***** Information shown

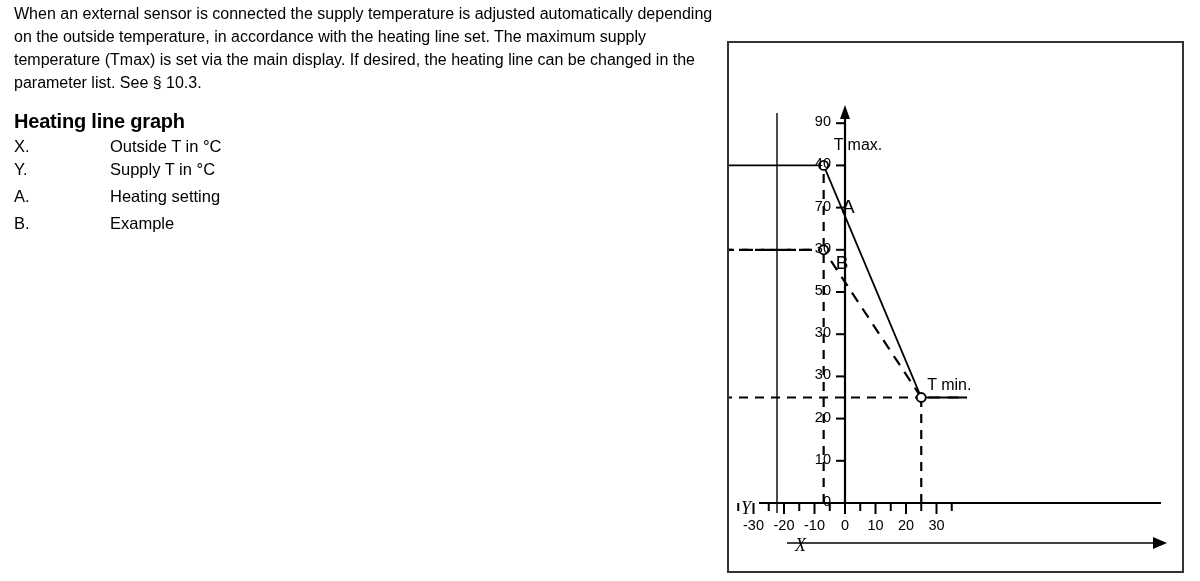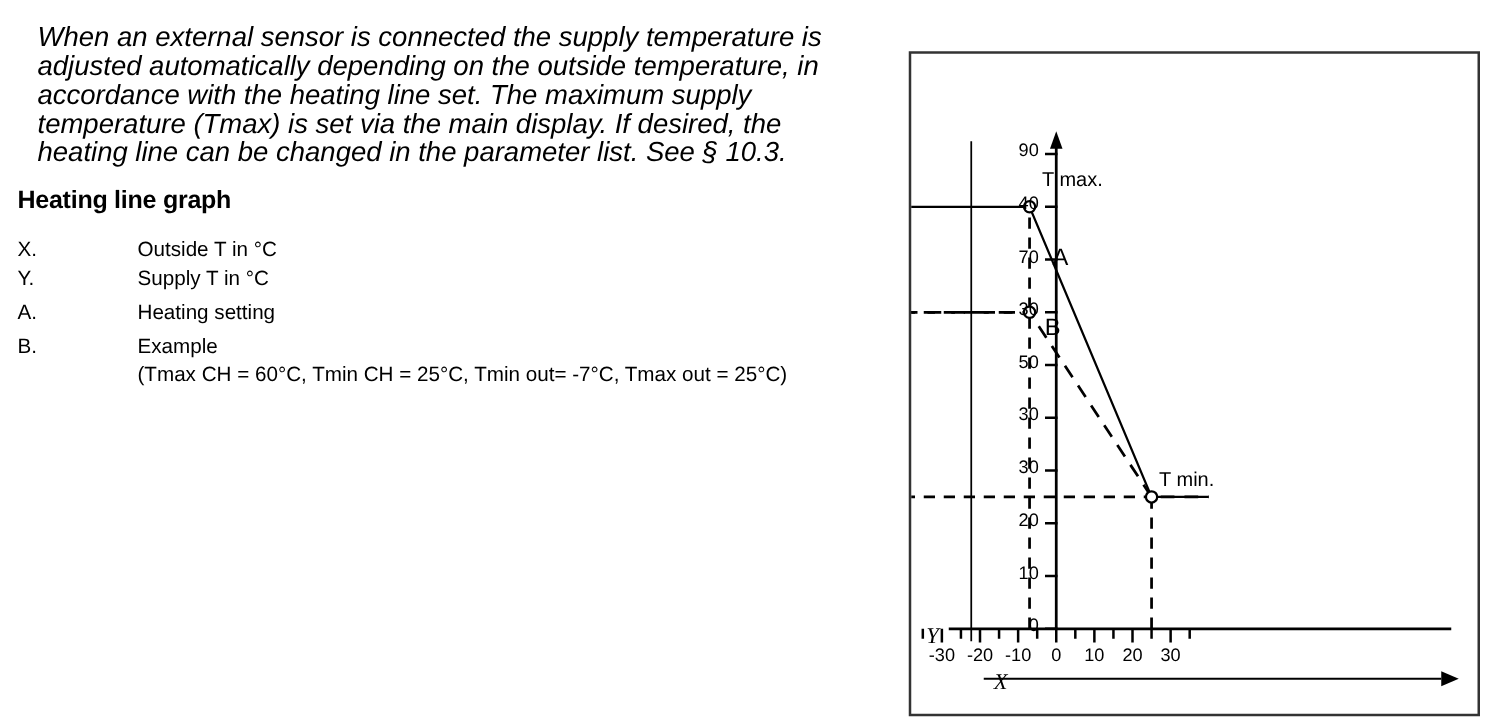--- a/index.html
+++ b/index.html
@@ -22,30 +22,29 @@
   }
 
   
   .text-col {
     position: absolute;
     left: 14px;
     top: 0px;
     width: 700px;
   }
   .intro {
-    font-size: 22px;
+    font-size: 16px;
     line-height: 23px;
-    margin: 16px;
+    margin: 0;
     padding-top: 2px;
-    font-style: italic;
   }
   .section-title {
     font-size: 20px;
     font-weight: bold;
-    margin: 16px 0 17px 0;
+    margin: 16px 0 2px 0;
     letter-spacing: -0.2px;
   }
   .legend-table {
     border-collapse: collapse;
     font-size: 16.5px;
     line-height: 23px;
   }
   .legend-table td {
     vertical-align: top;
     padding: 0;
@@ -123,24 +122,20 @@
         <td class="legend-key">Y.</td>
         <td class="legend-val">Supply T in °C</td>
       </tr>
       <tr class="row-gap">
         <td class="legend-key">A.</td>
         <td class="legend-val">Heating setting</td>
       </tr>
       <tr class="row-gap">
         <td class="legend-key">B.</td>
         <td class="legend-val">Example</td>
-      </tr>
-      <tr class="legend-sub">
-        <td class="legend-key"></td>
-        <td class="legend-val">(Tmax CH = 60°C, Tmin CH = 25°C, Tmin out= -7°C, Tmax out = 25°C)</td>
       </tr>
     </tbody>
       </table>
   </div>
 
   <div class="figure-box">
     <div class="plot">
 
       <svg id="chart-svg" width="453" height="528" viewBox="0 0 453 528">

**********

Each line above should be printed again exactly, though the pictures should not be.

--- a/index.html
+++ b/index.html
@@ -22,30 +22,29 @@
   }
 
   
   .text-col {
     position: absolute;
     left: 14px;
     top: 0px;
     width: 700px;
   }
   .intro {
-    font-size: 22px;
+    font-size: 16px;
     line-height: 23px;
-    margin: 16px;
+    margin: 0;
     padding-top: 2px;
-    font-style: italic;
   }
   .section-title {
     font-size: 20px;
     font-weight: bold;
-    margin: 16px 0 17px 0;
+    margin: 16px 0 2px 0;
     letter-spacing: -0.2px;
   }
   .legend-table {
     border-collapse: collapse;
     font-size: 16.5px;
     line-height: 23px;
   }
   .legend-table td {
     vertical-align: top;
     padding: 0;
@@ -123,24 +122,20 @@
         <td class="legend-key">Y.</td>
         <td class="legend-val">Supply T in °C</td>
       </tr>
       <tr class="row-gap">
         <td class="legend-key">A.</td>
         <td class="legend-val">Heating setting</td>
       </tr>
       <tr class="row-gap">
         <td class="legend-key">B.</td>
         <td class="legend-val">Example</td>
-      </tr>
-      <tr class="legend-sub">
-        <td class="legend-key"></td>
-        <td class="legend-val">(Tmax CH = 60°C, Tmin CH = 25°C, Tmin out= -7°C, Tmax out = 25°C)</td>
       </tr>
     </tbody>
       </table>
   </div>
 
   <div class="figure-box">
     <div class="plot">
 
       <svg id="chart-svg" width="453" height="528" viewBox="0 0 453 528">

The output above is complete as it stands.